2. Sexual violence prevalence in the SOGD communities

Cisgender sexual minority individuals (e.g. lesbian, gay, bisexual, queer, and other non-heterosexual individuals who do not identify as transgender) are consistently found to be at disproportionate risk for sexual violence across the lifespan compared to their cisgender heterosexual counterparts. The 2010 National Intimate Partner and Sexual Violence Survey (NISVS) found that adult sexual minority women and men were at increased risk for sexual violence compared to their heterosexual countparts (Walters et al., Citation2013). Adult bisexual women reported astounding rates of rape, specifically, with 46.1% reporting lifetime rape (compared to 13.1% of lesbian and 17.4% of heterosexual women) (Walters et al., Citation2013). Additionally, adult lesbian and bisexual women reported elevated rates of other forms of sexual violence (including, being made to penetrate someone else, sexual coercion, and other unwanted sexual experiences) compared to their heterosexual counter parts, with 74.9% of bisexual women reporting sexual violence, 46.4% of lesbians reporting sexual violence, and 43.3% of heterosexual women reporting these experiences (Walters et al., Citation2013). Adult gay men and bisexual men also reported considerably higher rates than their heterosexual counterparts, with 47.4% of bisexual men and 40.2% of gay men reporting sexual violence compared to 20.8% of heterosexual men. Disparities in victimization rates begin early, with sexual minority adolescent girls at disproportionate risk for experiencing unwanted sexual touching (17%) unwanted sexual intercourse (9%) compared to heterosexual girls (8% and 4% respectively) (Norris & Orchowski, Citation2020).

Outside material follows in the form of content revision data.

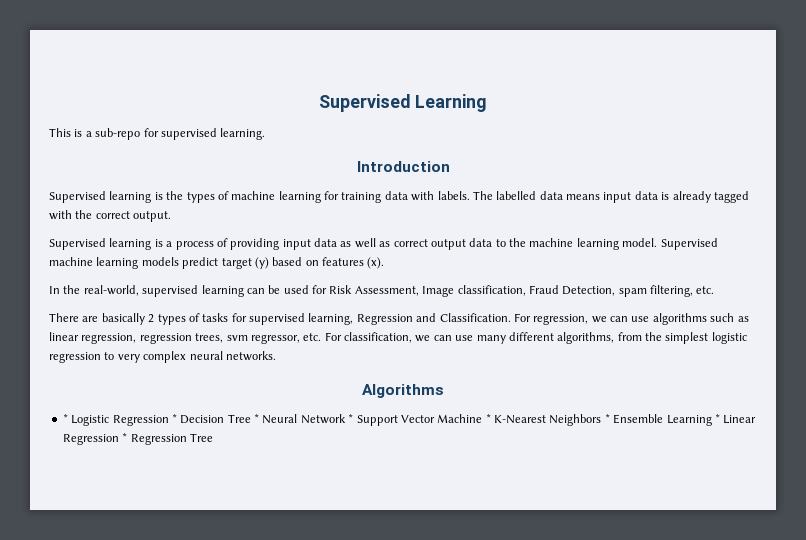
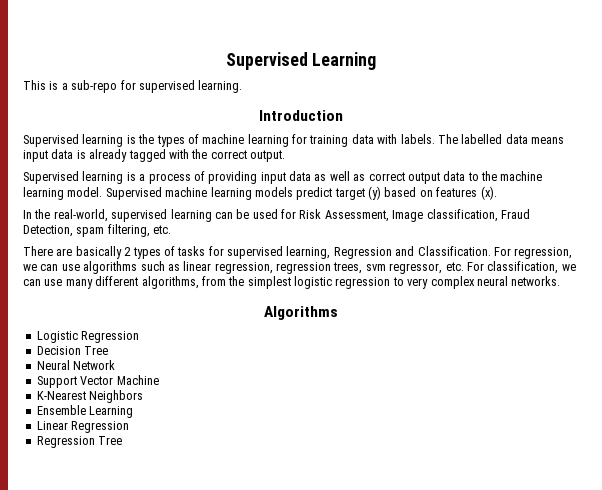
[62,414,68,423] * -> (338, 313) none
[171,414,177,423] * -> (140, 337) //
[254,414,259,423] * -> (109, 350) //
[348,414,354,423] * -> (116, 365) //
[485,414,491,423] * -> (159, 380) //
[604,414,610,423] * -> (144, 396) //
[714,414,720,423] * -> (134, 412) //
[122,433,128,442] * -> (130, 427) //

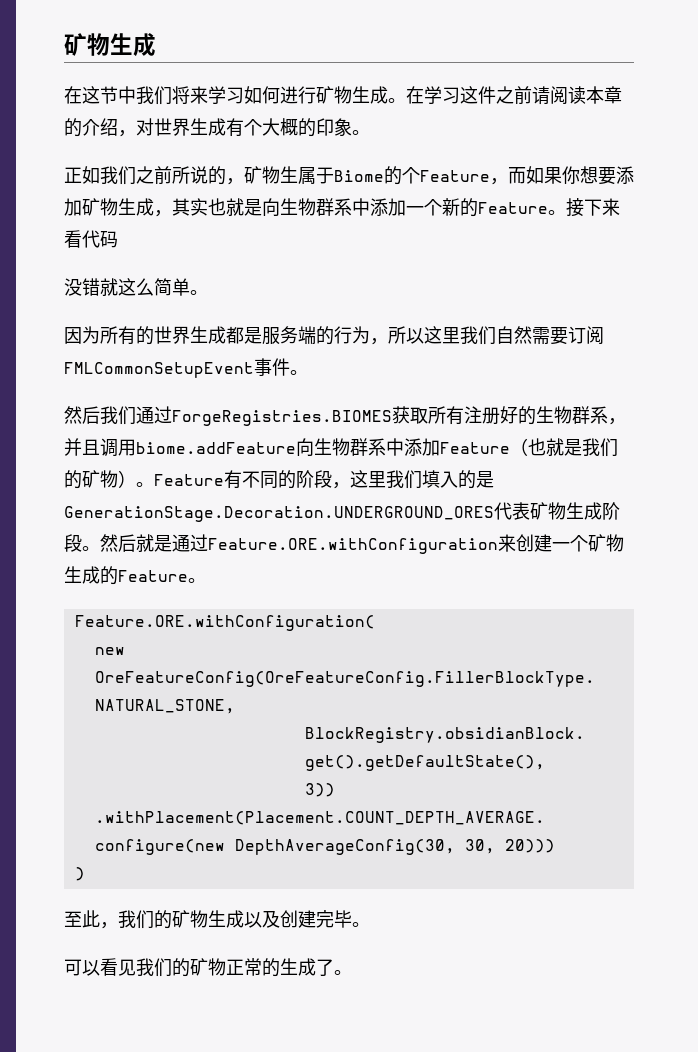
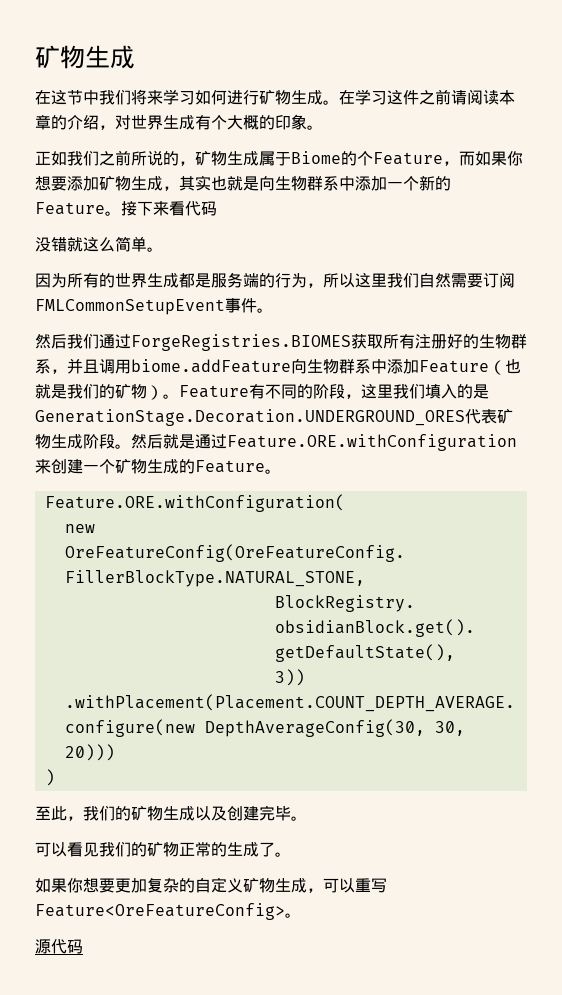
(298, 174) none -> [243,151,259,166] 成
(352, 972) none -> [35,877,387,893] [35,903,301,920] [35,939,83,954] // 如果你想要更加复杂的自定义矿物生成，可以重写Feature<OreFeatureConfig>。 // 源代码

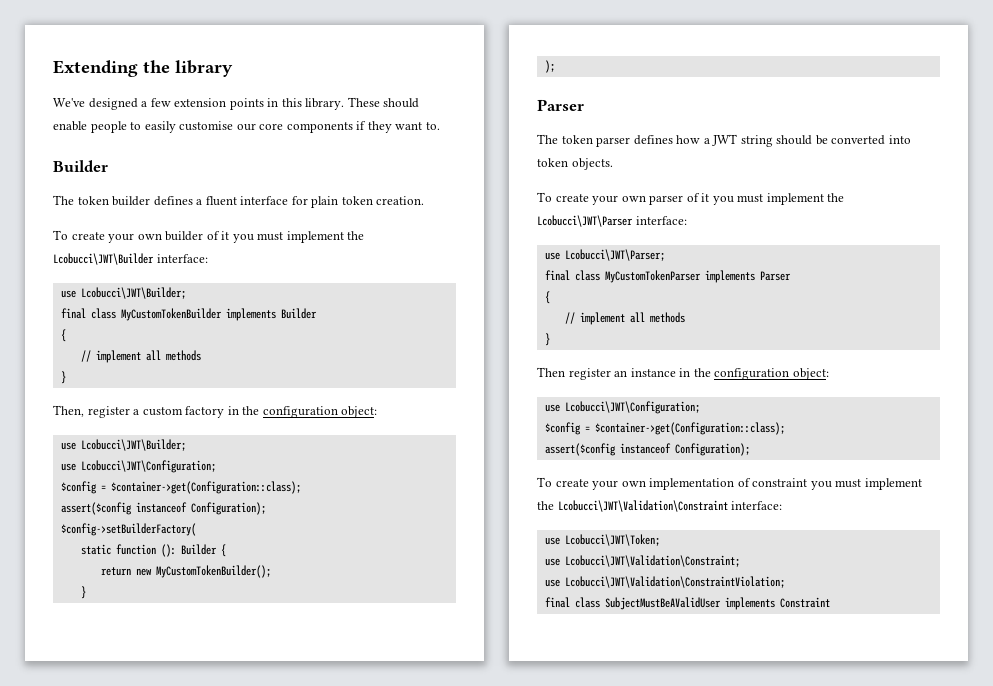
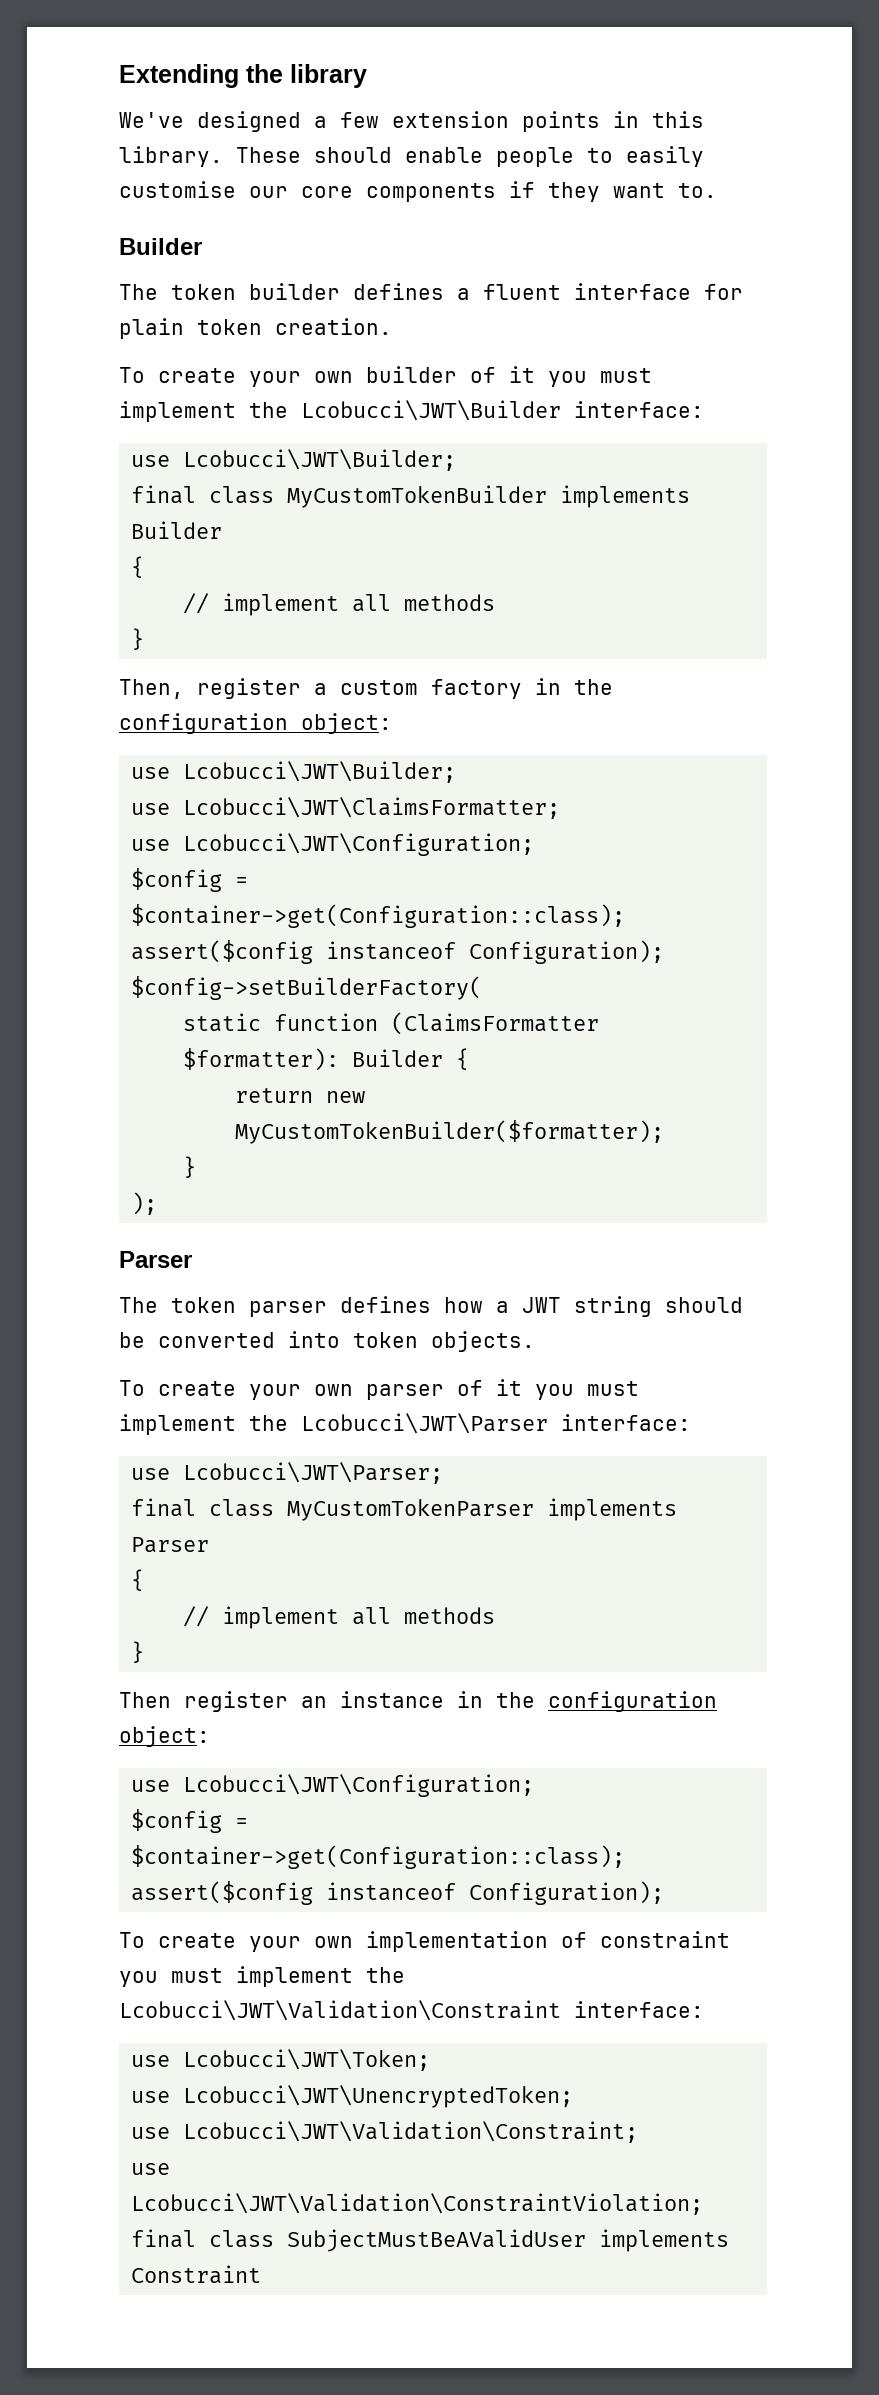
(186, 445) none -> [131,797,561,819] // use Lcobucci\JWT\ClaimsFormatter;
[160,544,176,557] (): -> [391,1012,600,1035] [183,1048,340,1071] (ClaimsFormatter $formatter):
[155,565,271,578] MyCustomTokenBuilder(); -> [235,1120,665,1144] MyCustomTokenBuilder($formatter);
(660, 540) none -> [131,2085,574,2108] // use Lcobucci\JWT\UnencryptedToken;

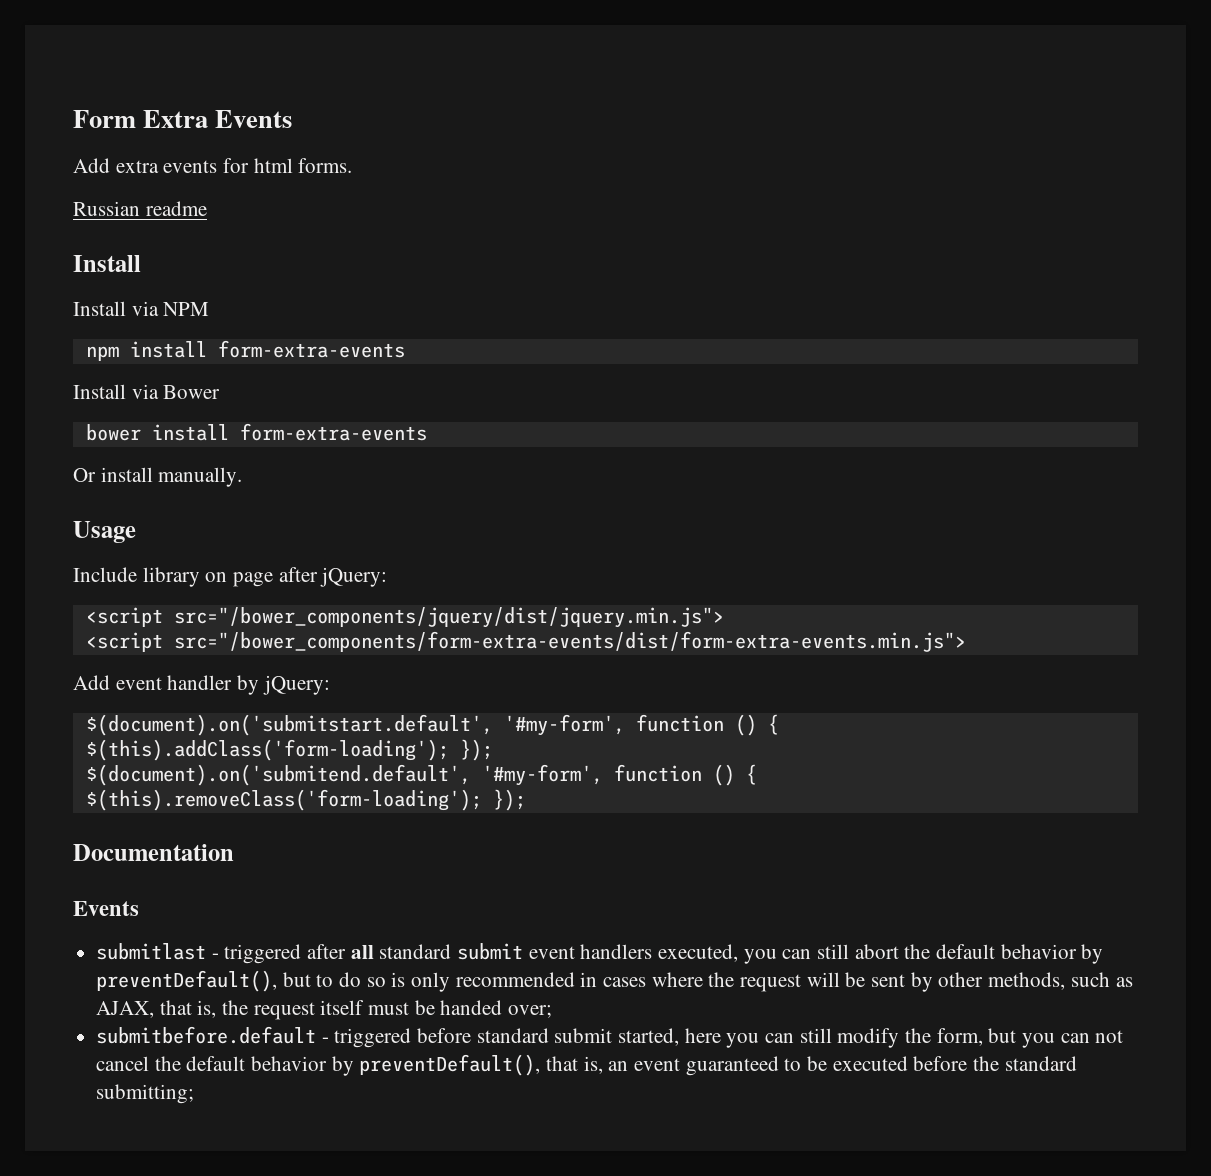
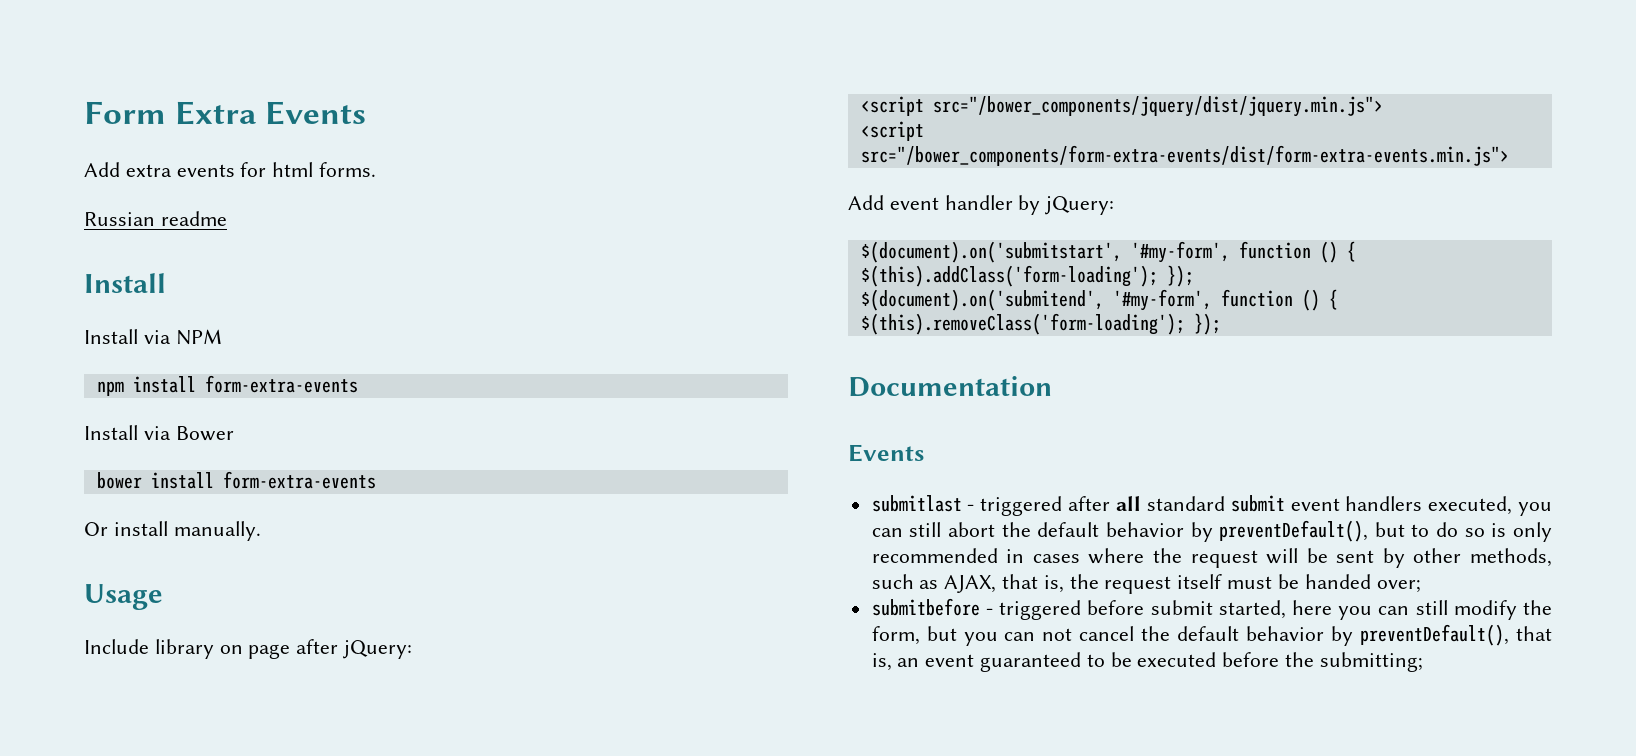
[85,714,493,736] $(document).on('submitstart.default', -> [860,241,1122,263] $(document).on('submitstart',
[85,764,471,786] $(document).on('submitend.default', -> [860,289,1104,311] $(document).on('submitend',
[96,1026,317,1044] submitbefore.default -> [871,598,980,616] submitbefore
[476,1028,549,1043] standard -> (1145, 607) none
[1004,1056,1077,1071] standard -> (1315, 659) none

Within sexual minority communities, victimization vulnerabilities are heterogenous. Bisexuals, particularly bisexual women, have been consistently significantly more likely to report sexual assault victimization than both sexual minority men and lesbians (Chen et al., Citation2020). An analysis of the NISVS data found that bisexual women had significantly higher likelihood of experiencing sexual violence compared to lesbian women. Whereas bisexual men were at increased risk of victimization compared to their heterosexual counterparts, their risk was not higher than that of gay men (and both gay and bisexual men reported lower rates of sexual victimization compared to sexual minority women) (Chen et al., Citation2020). Although victimization rates among both gay and bisexual men were lower in this particular study, the victimization experiences of gay and bisexual men are nonetheless unique and warrant special attention in the context of prevention and response (Oesterle et al., Citation2023).

Although individuals across gender identities can and do perpetrate sexual violence, the vast majority of bisexual and lesbian women reported that their assaults were perpetrated exclusively by men (with rates ranging between 85.2%−98.3%) (Walters et al., Citation2013). Gay and bisexual men also reported that their experiences of sexual violence were also disproportionately perpetrated by other men, with 78.6% of gay men and 65.8% of bisexual men reporting exclusively male perpetrators (Walters et al., Citation2013). Few studies have examined the sexual orientation of reported perpetrators of sexual violence or perpetration prevalence rates among sexual minorities. To fully understand how prevention programming can be most effective, more research using validated assessments of sexual violence perpetration and assessing for more contextual information on sexual violence experiences and perpetrator characteristics is needed.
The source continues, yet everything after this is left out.